With its connections to so many industries, he continues, port management is at the heart of global trade. That notion brings his thoughts to last year's controversy over selling a series of U.S. seaport terminals to a Dubai-owned company. Because a great many American ports are already foreign owned, "people who know the industry were shaking their heads," he says, suggesting gently that there is room for improvement in the level of public awareness. He also mentions the complex issue of port security, indicating that SynchroNet may get involved in some initiatives in that area later this year. Meanwhile, new industry procedures introduced since September 11 have improved relations and procedures between U.S. Customs and importers, bringing more attention to potential red flags. "To go to the next level of security takes technology and the involvement of all key members of the transportation supply chain," he explains.

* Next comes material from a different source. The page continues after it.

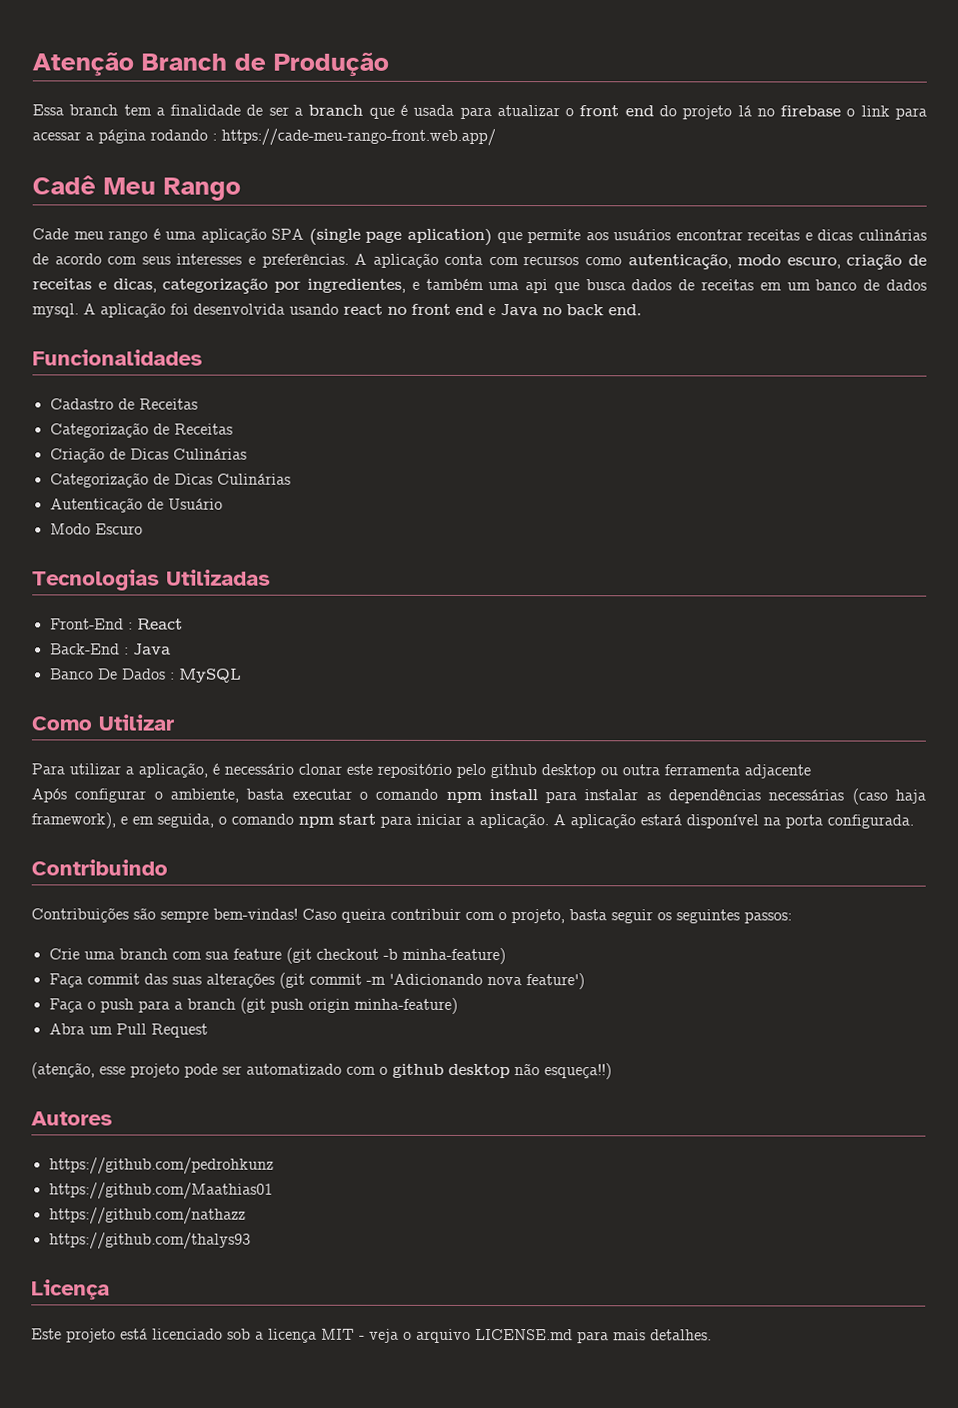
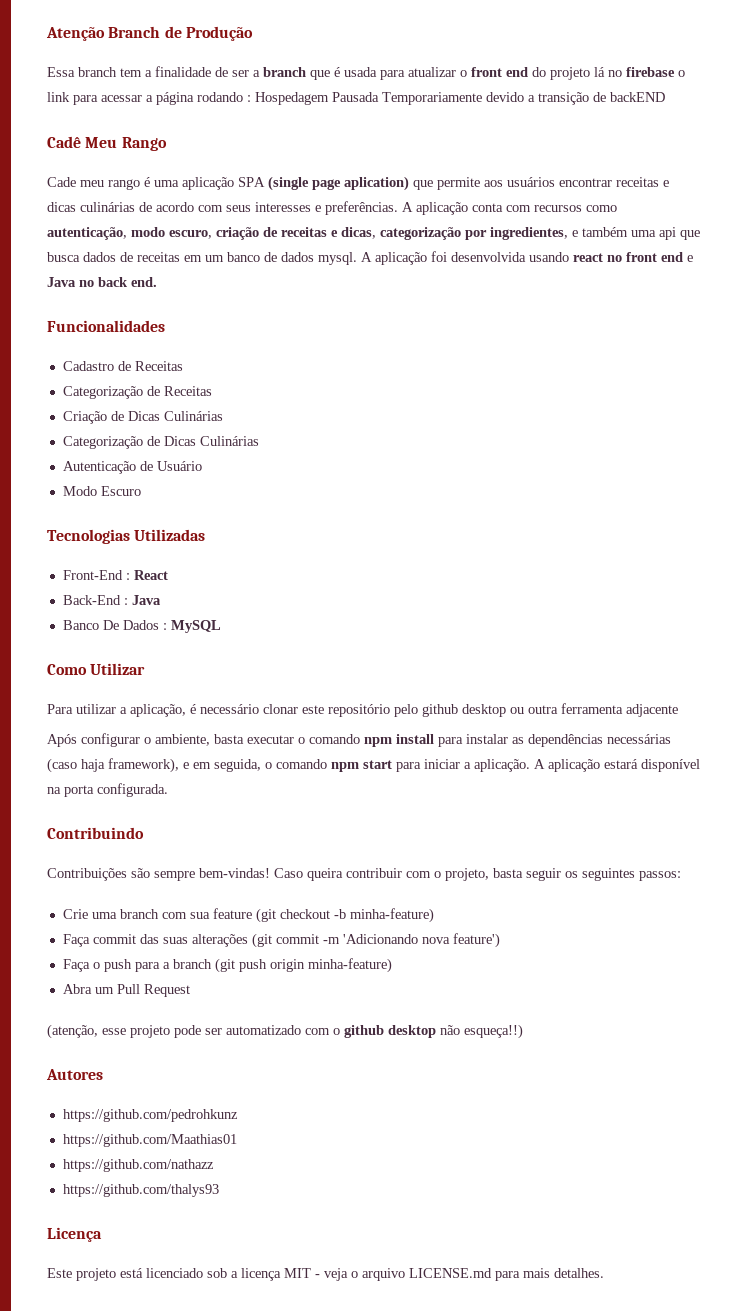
- Essa branch tem a finalidade de ser a branch que é usada para atualizar o front end do projeto lá no firebase o link para acessar a página rodando : https://cade-meu-rango-front.web.app/
+ Essa branch tem a finalidade de ser a branch que é usada para atualizar o front end do projeto lá no firebase o link para acessar a página rodando : Hospedagem Pausada Temporariamente devido a transição de backEND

SynchroNet Marine is perfectly positioned to disseminate its cost-avoidance technology in a marketplace that is both eager and enormous. Moving empty containers is a big expense. The five-to-one ratio in the Pacific-U.S. trade has recently declined due to the loss in value of the dollar, Baker relates, "but it has also transferred somewhat from Asia to Europe, creating the same dynamic and need to move the heavier surplus of empty equipment building up in Europe back to Asia. The industry estimates that close to $15 billion is spent, in the aggregate, shifting equipment around the world."

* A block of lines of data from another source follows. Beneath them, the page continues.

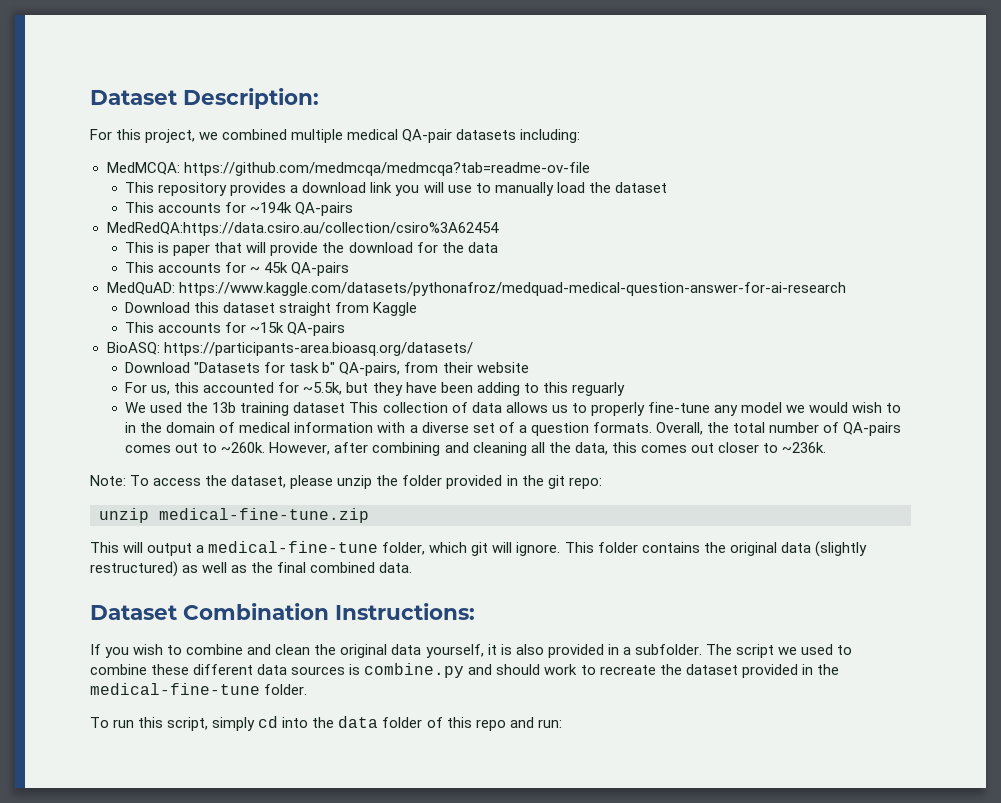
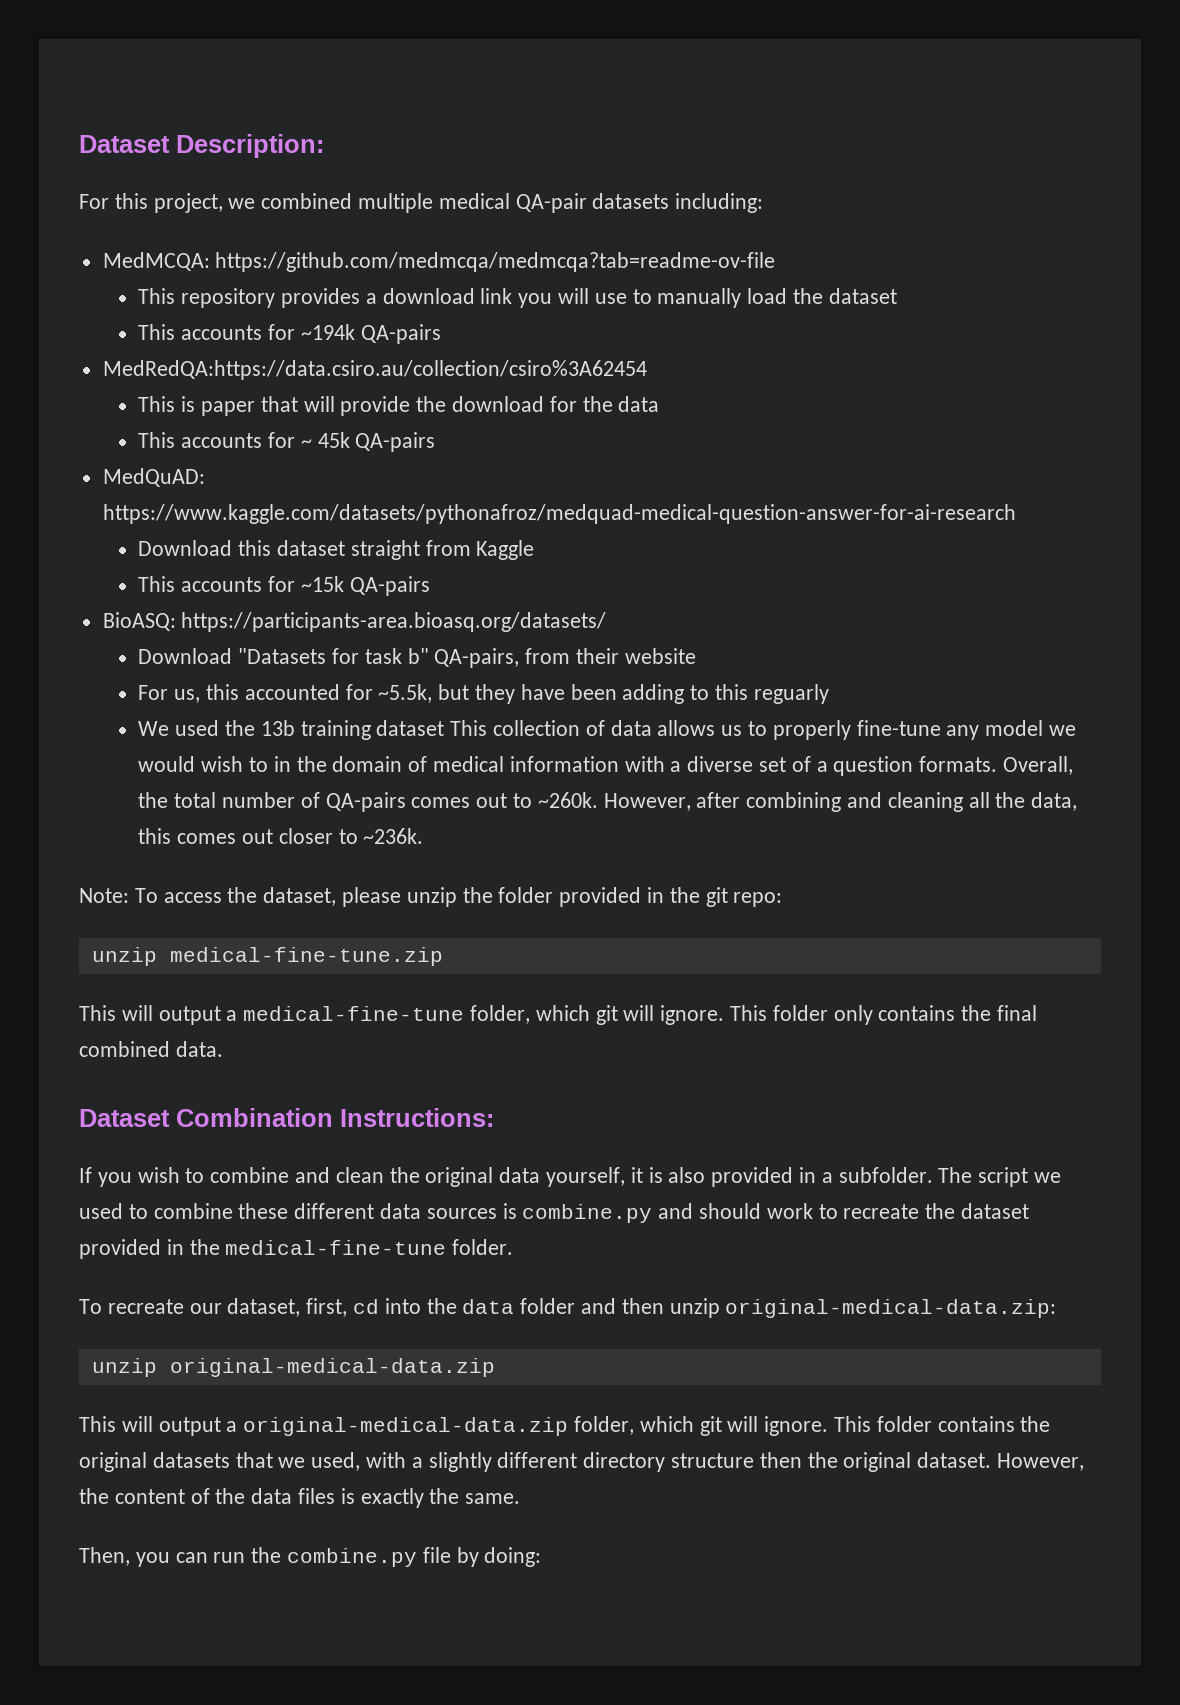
- This folder contains the original data (slightly restructured) as well as the final combined data.
+ This folder only contains the final combined data.
- To run this script, simply cd into the data folder of this repo and run:
+ To recreate our dataset, first, cd into the data folder and then unzip original-medical-data.zip:
+ unzip original-medical-data.zip
+ This will output a original-medical-data.zip folder, which git will ignore. This folder contains the original datasets that we used, with a slightly different directory structure then the original dataset. However, the content of the data files is exactly the same.
+ Then, you can run the combine.py file by doing:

SynchroNet's database pools container information from a 150-member client base, and its proprietary algorithms connect the dots between empty container equipment and the demand for that equipment in more than 35,000 locations worldwide. "That $15 billion number includes no revenue, no freight charges. It is just pure expense to move air. We try to lessen that expense," Baker says modestly. "Moving an empty container from Chicago to Shanghai costs between $800 and $900, but if we find a user for that container in Chicago, it could earn roughly $600 in revenue. After transaction fees, etc., the cost is roughly 70 to 80 percent less than traditional repositioning," he notes - an irresistible proposition in any business. With world trade growing in the neighborhood of eight percent per year, even if half of the $15 billion collective total isn't eligible (due to trade imbalances and currency fluctuations, for example), the upside growth potential is huge.

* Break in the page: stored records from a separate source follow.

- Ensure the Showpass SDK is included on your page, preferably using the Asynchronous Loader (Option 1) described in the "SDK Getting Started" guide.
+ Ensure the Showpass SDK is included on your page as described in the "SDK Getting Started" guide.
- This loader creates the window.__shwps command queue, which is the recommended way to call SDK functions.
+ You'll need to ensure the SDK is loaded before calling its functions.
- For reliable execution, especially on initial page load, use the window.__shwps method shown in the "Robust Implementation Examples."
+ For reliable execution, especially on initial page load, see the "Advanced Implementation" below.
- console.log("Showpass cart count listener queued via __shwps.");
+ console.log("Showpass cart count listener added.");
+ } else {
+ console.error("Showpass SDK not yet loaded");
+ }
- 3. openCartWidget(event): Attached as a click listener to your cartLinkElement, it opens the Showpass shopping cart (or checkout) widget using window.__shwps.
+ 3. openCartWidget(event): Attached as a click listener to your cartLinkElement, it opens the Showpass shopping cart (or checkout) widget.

Baker has already steered SynchroNet through significant expansion, broadening its overseas presence with new offices in Rotterdam, India, Singapore, Korea, Shangai, and Rio de Janeiro, and developing new services that will make the company a one-stop-shop for container repositioning and total asset management services. It's too early to think about retirement, although he does have some friends who "cashed out of the Wall Street rat race and seem to be happy running fishing charters in the Caribbean." His version of stopping to smell the roses would include going to back to making music, mostly jazz and gospel, "still a burning thing in my heart."
When he moved from Chicago to California in 2000, he sold most of the instruments in his music studio, but he kept his passion, a Hammond B3 organ, and he has ambitions to start playing again. "My grandfather told me years ago that if you can find a way to make money doing something you love, you will never work another day in your life," he muses. "You have to think about it - otherwise life can pass you by." To Baker, that's the ultimate "Wow."